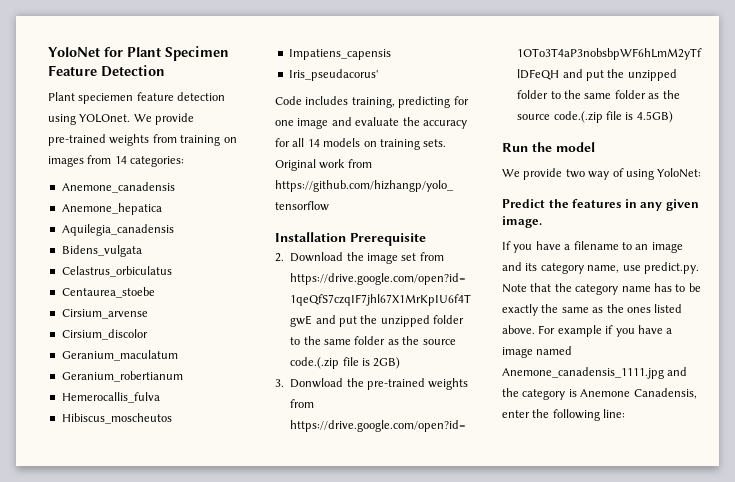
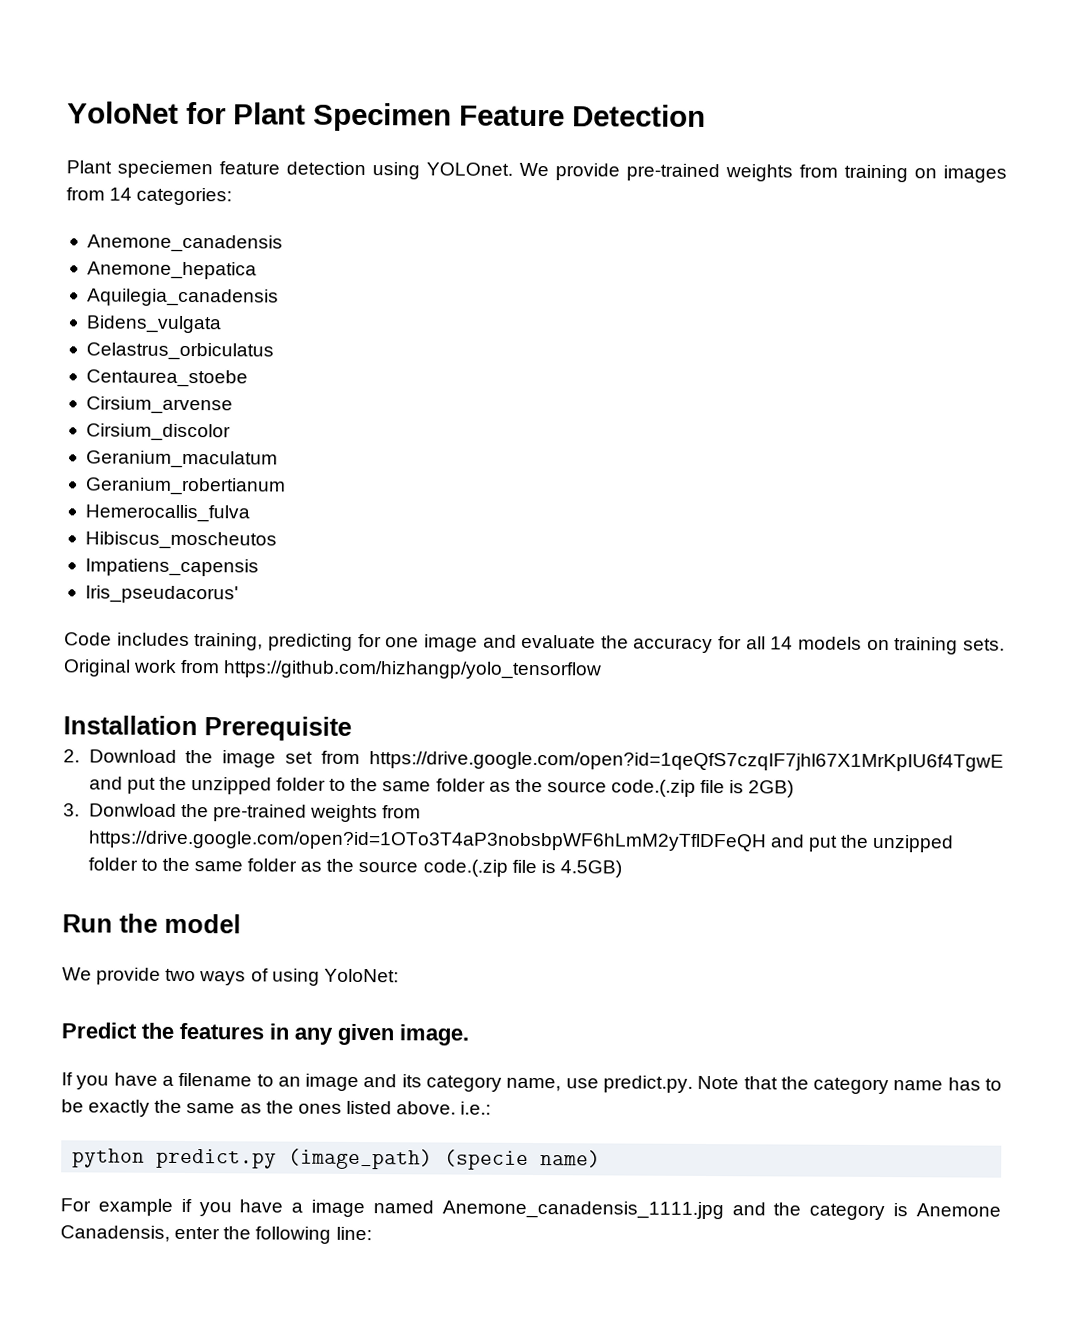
- We provide two way of using YoloNet:
+ We provide two ways of using YoloNet:
- If you have a filename to an image and its category name, use predict.py. Note that the category name has to be exactly the same as the ones listed above. For example if you have a image named Anemone_canadensis_1111.jpg and the category is Anemone Canadensis, enter the following line:
+ If you have a filename to an image and its category name, use predict.py. Note that the category name has to be exactly the same as the ones listed above. i.e.:
+ python predict.py (image_path) (specie name)
+ For example if you have a image named Anemone_canadensis_1111.jpg and the category is Anemone Canadensis, enter the following line:

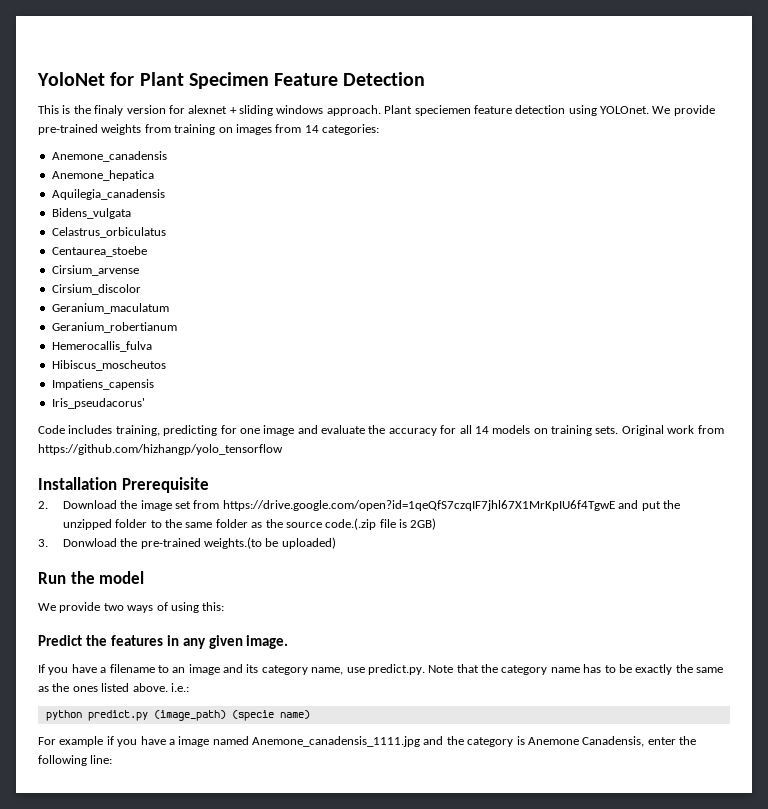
+ This is the finaly version for alexnet + sliding windows approach.
- 3. Donwload the pre-trained weights from https://drive.google.com/open?id=1OTo3T4aP3nobsbpWF6hLmM2yTflDFeQH and put the unzipped folder to the same folder as the source code.(.zip file is 4.5GB)
+ 3. Donwload the pre-trained weights.(to be uploaded)
- We provide two ways of using YoloNet:
+ We provide two ways of using this:

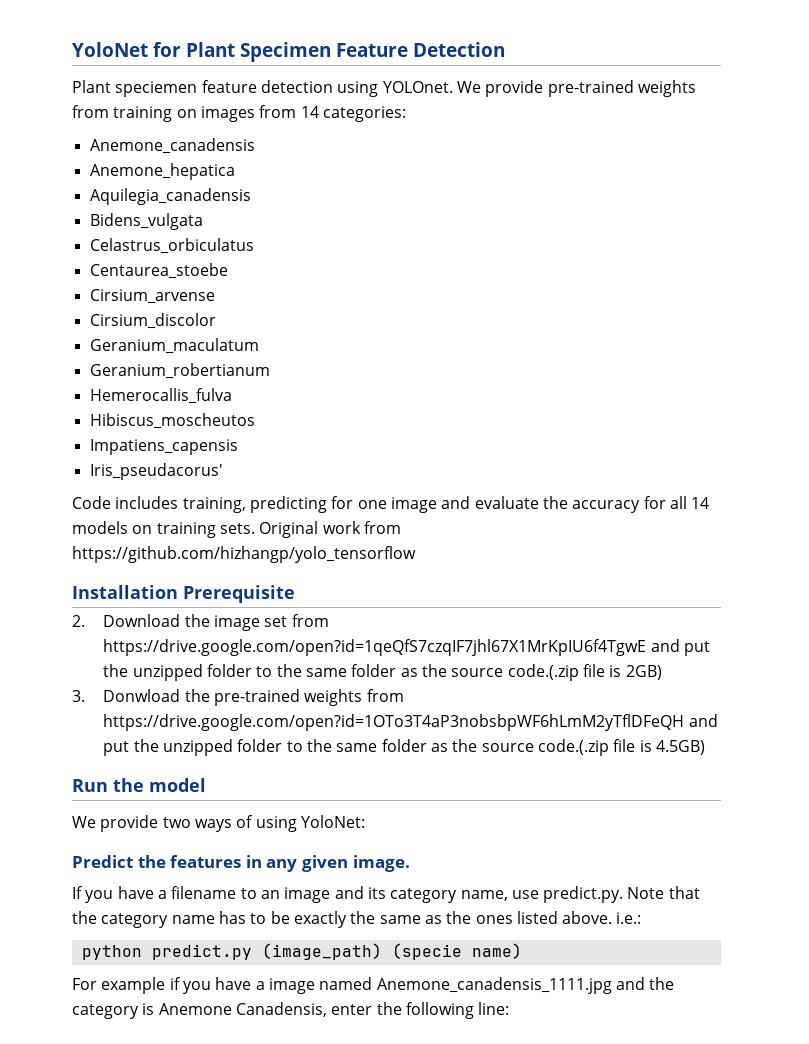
- This is the finaly version for alexnet + sliding windows approach.
- 3. Donwload the pre-trained weights.(to be uploaded)
+ 3. Donwload the pre-trained weights from https://drive.google.com/open?id=1OTo3T4aP3nobsbpWF6hLmM2yTflDFeQH and put the unzipped folder to the same folder as the source code.(.zip file is 4.5GB)
- We provide two ways of using this:
+ We provide two ways of using YoloNet:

++++++++++++++++++++

Directions for this task:
Could you restate every record above word for word, dropping the pictures?

Answer to this problem:
- We provide two way of using YoloNet:
+ We provide two ways of using YoloNet:
- If you have a filename to an image and its category name, use predict.py. Note that the category name has to be exactly the same as the ones listed above. For example if you have a image named Anemone_canadensis_1111.jpg and the category is Anemone Canadensis, enter the following line:
+ If you have a filename to an image and its category name, use predict.py. Note that the category name has to be exactly the same as the ones listed above. i.e.:
+ python predict.py (image_path) (specie name)
+ For example if you have a image named Anemone_canadensis_1111.jpg and the category is Anemone Canadensis, enter the following line:

+ This is the finaly version for alexnet + sliding windows approach.
- 3. Donwload the pre-trained weights from https://drive.google.com/open?id=1OTo3T4aP3nobsbpWF6hLmM2yTflDFeQH and put the unzipped folder to the same folder as the source code.(.zip file is 4.5GB)
+ 3. Donwload the pre-trained weights.(to be uploaded)
- We provide two ways of using YoloNet:
+ We provide two ways of using this:

- This is the finaly version for alexnet + sliding windows approach.
- 3. Donwload the pre-trained weights.(to be uploaded)
+ 3. Donwload the pre-trained weights from https://drive.google.com/open?id=1OTo3T4aP3nobsbpWF6hLmM2yTflDFeQH and put the unzipped folder to the same folder as the source code.(.zip file is 4.5GB)
- We provide two ways of using this:
+ We provide two ways of using YoloNet:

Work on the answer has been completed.